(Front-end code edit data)
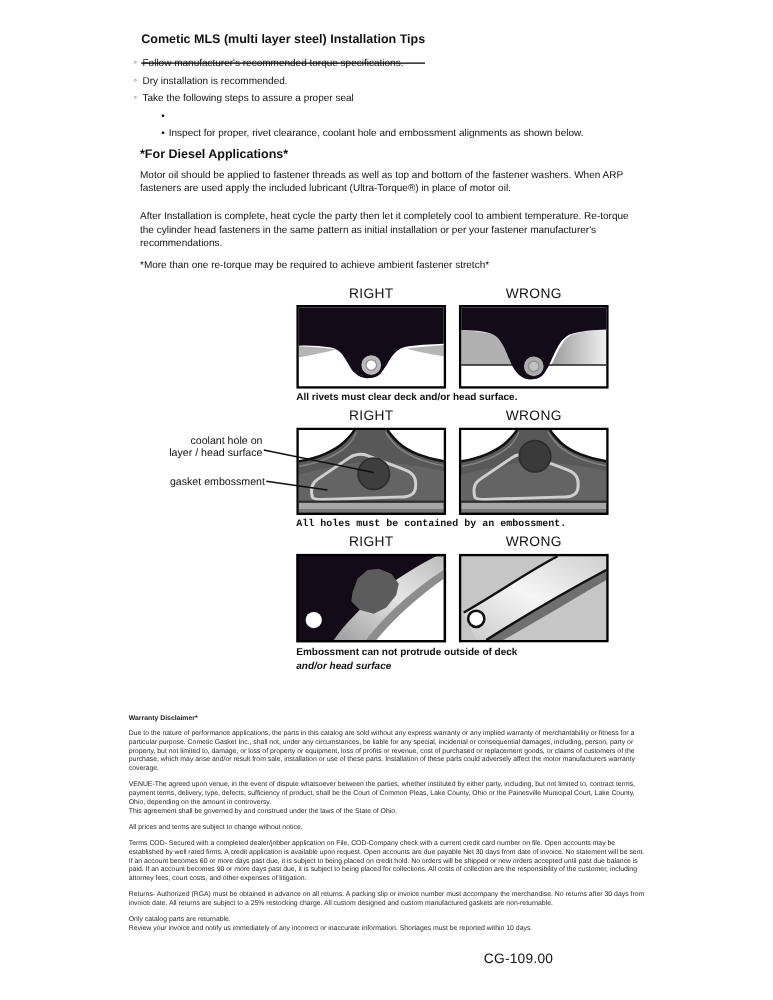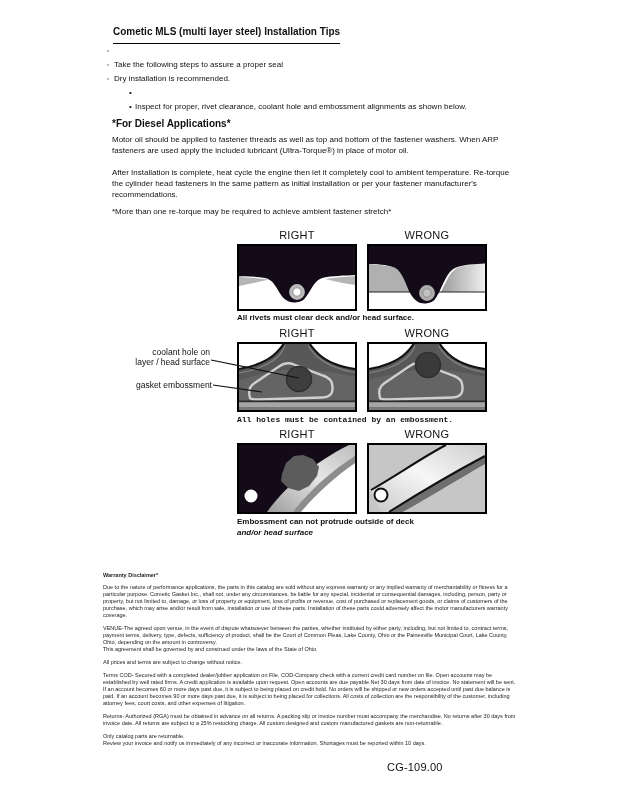--- a/index.html
+++ b/index.html
@@ -5,21 +5,21 @@
   html,body{margin:0;padding:0;background:#fff;}
   .page{
     position:relative;width:618px;height:800px;background:#ffffff;
     font-family:"Liberation Sans", sans-serif;color:#111;overflow:hidden;
   }
   .abs{position:absolute;}
 
   
   .doc-title{
     left:113px;top:26px;font-size:10px;font-weight:bold;
-    border-bottom:1.2px solid #000;padding-bottom:6px;white-space:nowrap;
+    border-bottom:1.2px solid #000;padding-bottom:13px;white-space:nowrap;
   }
 
   
   .tips{left:107px;top:44px;width:420px;font-size:8px;}
   .tip-row{display:flex;align-items:flex-start;height:14px;line-height:14px;}
   .tip-row .marker{width:7px;flex:0 0 7px;font-size:7px;line-height:14px;}
   .tip-row.sub{padding-left:22px;}
   .tip-row.sub .marker{width:6px;flex:0 0 6px;font-size:8px;}
 
   
@@ -48,41 +48,42 @@
 </head>
 <body>
 
 <div class="page">
 
   <div class="abs doc-title">Cometic MLS (multi layer steel) Installation Tips</div>
 
   <div class="abs tips">
     <div class="tip-row">
       <span class="marker">◦</span>
+      <span>Follow manufacturer's recommended torque specifications.</span>
+    </div>
+    <div class="tip-row">
+      <span class="marker">◦</span>
+      <span>Dry installation is recommended.</span>
     </div>
     <div class="tip-row">
       <span class="marker">◦</span>
       <span>Take the following steps to assure a proper seal</span>
     </div>
-    <div class="tip-row">
-      <span class="marker">◦</span>
-      <span>Dry installation is recommended.</span>
-    </div>
     <div class="tip-row sub">
       <span class="marker">•</span>
     </div>
     <div class="tip-row sub">
       <span class="marker">•</span>
       <span>Inspect for proper, rivet clearance, coolant hole and embossment alignments as shown below.</span>
     </div>
   </div>
 
   <div class="abs section-heading">*For Diesel Applications*</div>
   <div class="abs para p1">Motor oil should be applied to fastener threads as well as top and bottom of the fastener washers. When ARP fasteners are used apply the included lubricant (Ultra-Torque®) in place of motor oil.</div>
-  <div class="abs para p2">After Installation is complete, heat cycle the engine then let it completely cool to ambient temperature. Re-torque the cylinder head fasteners in the same pattern as initial installation or per your fastener manufacturer's recommendations.</div>
+  <div class="abs para p2">After Installation is complete, heat cycle the party then let it completely cool to ambient temperature. Re-torque the cylinder head fasteners in the same pattern as initial installation or per your fastener manufacturer's recommendations.</div>
   <div class="abs para note">*More than one re-torque may be required to achieve ambient fastener stretch*</div>
 
   <div class="abs rw-label" style="left:237px;top:229px;">RIGHT</div>
   <div class="abs rw-label" style="left:367px;top:229px;">WRONG</div>
 
   <div class="abs panel" style="left:237px;top:244px;">
     <svg viewBox="0 0 120 67">
       <rect x="0" y="0" width="120" height="67" fill="#ffffff"></rect>
       <path d="M2,33 C12,33.5 22,34 32,35.5 C22,38 12,40 2,42 Z" fill="#b5b5b5"></path>
       <path d="M118,32 C108,33 98,33.5 88,35 C98,37.5 108,39.5 118,41 Z" fill="#b5b5b5"></path>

• **TRY IT**: Collect each line above holding the string "bottom".

• **SOLUTION FOR THIS EXERCISE**:
-    border-bottom:1.2px solid #000;padding-bottom:6px;white-space:nowrap;
+    border-bottom:1.2px solid #000;padding-bottom:13px;white-space:nowrap;
   <div class="abs para p1">Motor oil should be applied to fastener threads as well as top and bottom of the fastener washers. When ARP fasteners are used apply the included lubricant (Ultra-Torque®) in place of motor oil.</div>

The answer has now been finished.